D'après une expertise préliminaire réalisée en janvier, le traumatisme sur le crâne d'Émile pourrait résulter d'un coup provenant d’un objet dur, ce qui renforce l'intérêt pour ces deux-roues. Les bicyclettes ont été saisies le 16 décembre dernier au Haut-Vernet, mais, plus d’un mois après, leur implication dans l’affaire demeure indéterminée, les investigations continuant.

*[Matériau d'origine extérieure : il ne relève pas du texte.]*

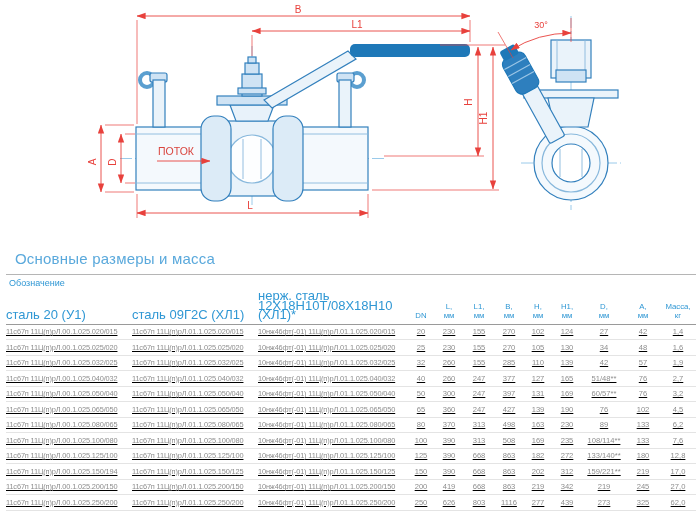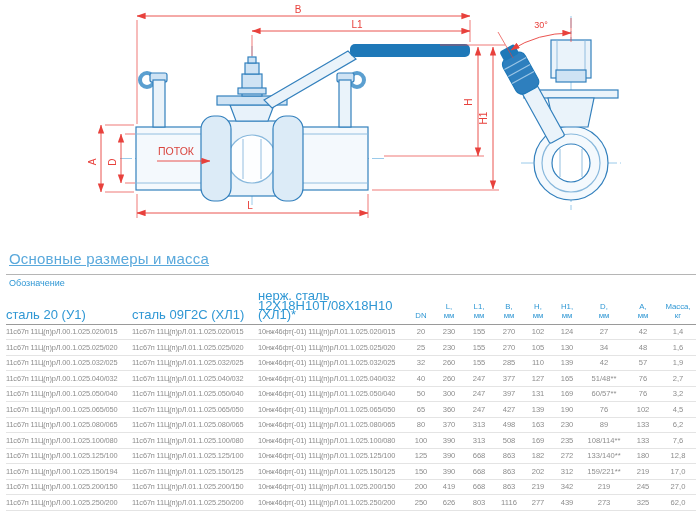--- a/index.html
+++ b/index.html
@@ -7,7 +7,7 @@
   .page{width:700px;height:520px;background:#fff;position:relative;}
   svg text{font-family:"Liberation Sans","DejaVu Sans",sans-serif;}
 
-  .section-title{color:#5aa9dc;font-size:15px;letter-spacing:.2px;margin:6px 0 7px 9px;text-decoration:underline;}
+  .section-title{color:#5aa9dc;font-size:15px;letter-spacing:.2px;margin:6px 0 7px 15px;}
 
   .tbl{margin-left:6px;width:690px;}
   .t-grid{display:grid;grid-template-columns:126px 126px 150px 26px 30px 30px 30px 28px 30px 44px 34px 36px;align-items:end;}

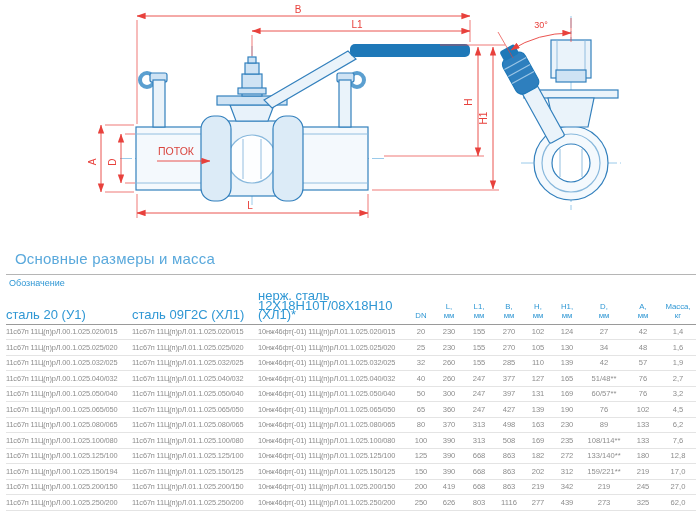--- a/index.html
+++ b/index.html
@@ -18,7 +18,7 @@
   .mat-head{color:#2f97d4;font-size:13px;line-height:9.5px;padding-right:6px;}
   .num-head{color:#2f97d4;font-size:7.8px;line-height:9px;text-align:center;display:flex;flex-direction:column;justify-content:flex-end;}
   .num-head.dn{justify-content:flex-start;}
-  .t-row{border-bottom:1px solid #e4e4e4;height:14.5px;align-items:center;}
+  .t-row{border-bottom:1px solid #e4e4e4;height:14.5px;align-items:center;text-decoration:underline;}
   .cell-d{color:#8d8d8d;font-size:7.4px;white-space:nowrap;letter-spacing:-.15px;}
   .cell-n{color:#8d8d8d;font-size:7.6px;text-align:center;white-space:nowrap;}
 </style>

Les analyses se déroulent au sein d'un laboratoire d’hématologie médico-légale de Bordeaux, qui avait précédemment étudié les ossements et les vêtements d'Émile retrouvés. L'objectif est de rechercher d’éventuelles traces d’ADN pour établir si l’un des vélos a pu infliger le traumatisme au jeune garçon. Cette expertise, détaillée et complexe, pourrait prendre un temps considérable avant de livrer des résultats.
Outre les vélos, d'autres objets ont été examinés, tels que des jardinières situées près de la chapelle du hameau, bien que sans résultat concluant, comme l'indiquent des sources proches de l'enquête. Les enquêteurs explorent différentes pistes afin d’identifier des objets susceptibles d’être liés à Émile, avec l'espoir que cette minutieuse recherche permettra de faire la lumière sur les événements tragiques ayant conduit à sa mort.